M. Jean-Jacques Hyest, rapporteur. Notons aussi que, dans la ligne que nous avons adoptée, tant dans la loi relative à la sécurité financière que dans le texte qui nous est soumis, le remplacement par des sanctions civiles de sanctions pénales largement obsolètes a reçu l'accord de l'Assemblée nationale, qui a complété le dispositif que nous avions voté en première lecture. C'est l'objet de l'article 6 bis A.

Les autres dispositions dont l'examen m'a été confié ne soulèvent pas de difficultés particulières. Toutefois, vous ne vous étonnerez sans doute pas que, compte tenu de la littérature abondante dont nous avons tous été destinataires, mes chers collègues, et de la focalisation du débat sur l'article 2 visant à créer un récépissé de création d'entreprise, un RCE, je me doive de développer quelque peu cet aspect du projet de loi et d'expliciter la position de la commission spéciale qui, je pense, a été mal comprise par certains.

Mon analyse sera en trois points, suivant la méthode de saint Thomas d'Aquin : je pose des questions et je tente d'y répondre.
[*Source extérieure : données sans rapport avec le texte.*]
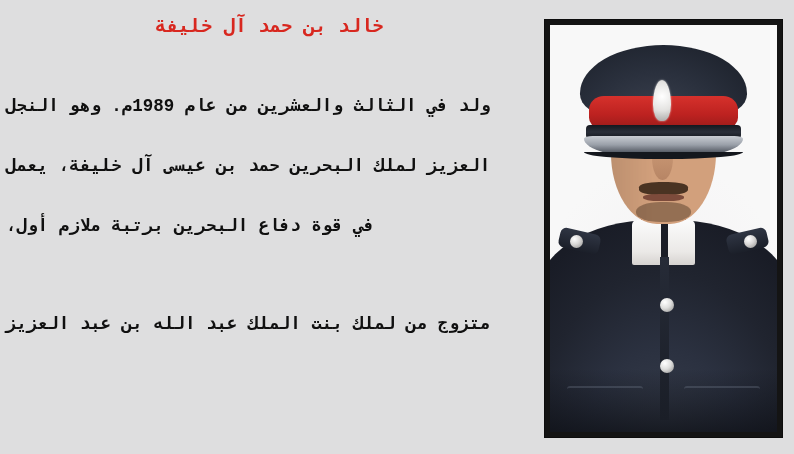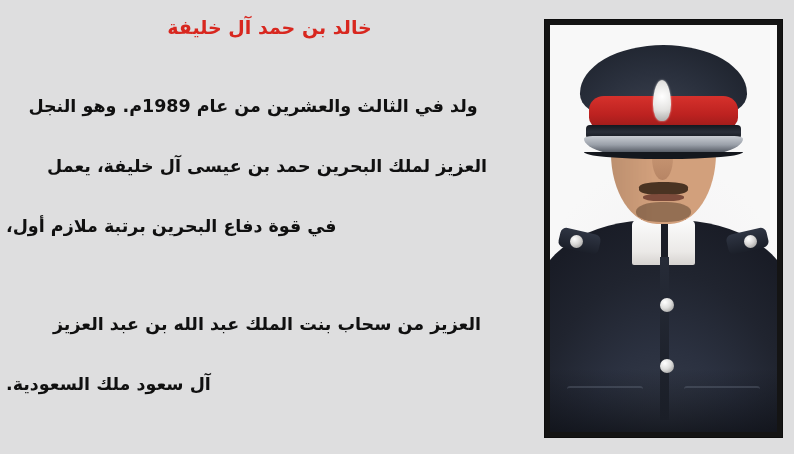--- a/index.html
+++ b/index.html
@@ -21,6 +21,7 @@
     height: 454px;
     background: #dededf;
     box-sizing: border-box;
+    font-family: Liberation Mono, monospace;
   }
 
   

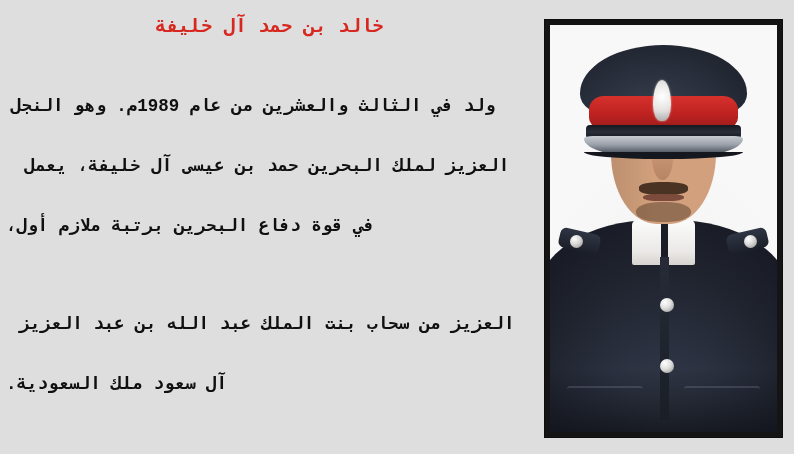--- a/index.html
+++ b/index.html
@@ -69,7 +69,7 @@
     line-height: 60px;
     height: 60px;
     white-space: nowrap;
-    text-align: center;
+    text-align: left;
     padding-right: 2px;
   }
   .line.indent-first {

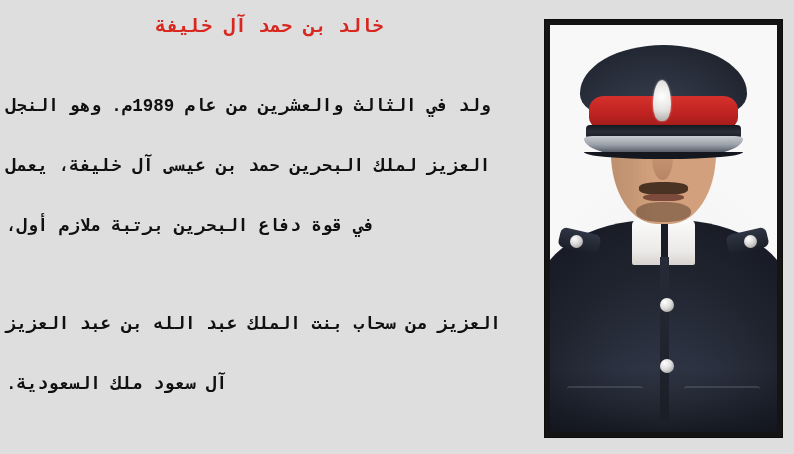--- a/index.html
+++ b/index.html
@@ -365,7 +365,7 @@
       <span class="spacer-line"></span>
 
       <div class="para">
-        <span class="line">العزيز من سحاب بنت الملك عبد الله بن عبد العزيز</span>
+        <span class="line">متزوج من لملك بنت الملك عبد الله بن عبد العزيز</span>
         <span class="line center-ish">آل سعود ملك السعودية.</span>
       </div>
 

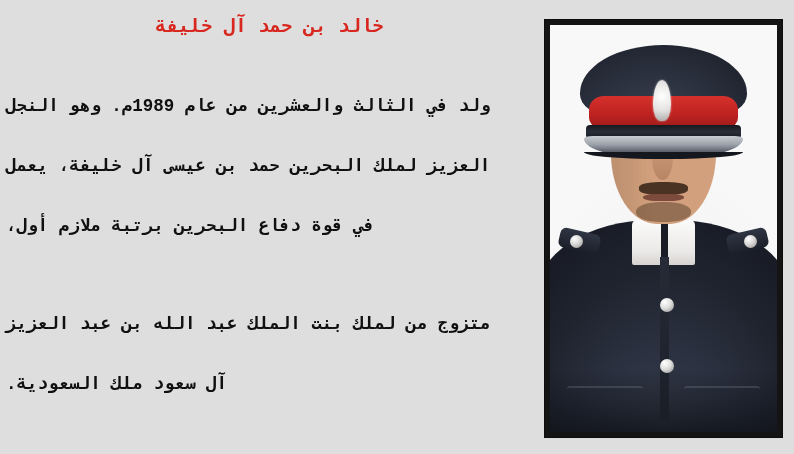--- a/index.html
+++ b/index.html
@@ -366,7 +366,6 @@
 
       <div class="para">
         <span class="line">متزوج من لملك بنت الملك عبد الله بن عبد العزيز</span>
-        <span class="line center-ish">آل سعود ملك السعودية.</span>
       </div>
 
     </div>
Tout d'abord, je rappellerai le dispositif actuel permettant la création d'entreprise.

Ensuite, je m'interrogerai sur les obstacles réels à cette création et j'insisterai sur le fait qu'il convient de veiller à sa sécurité. Quoi qu'en disent certains, on ne crée pas une entreprise comme on achète une voiture ou un paquet de cigarettes.

Je traiterai enfin du rôle respectif des organismes devant lesquels doit obligatoirement passer tout créateur d'entreprise et des règles européennes et nationales qui s'imposent dans un ordonnancement juridique cohérent.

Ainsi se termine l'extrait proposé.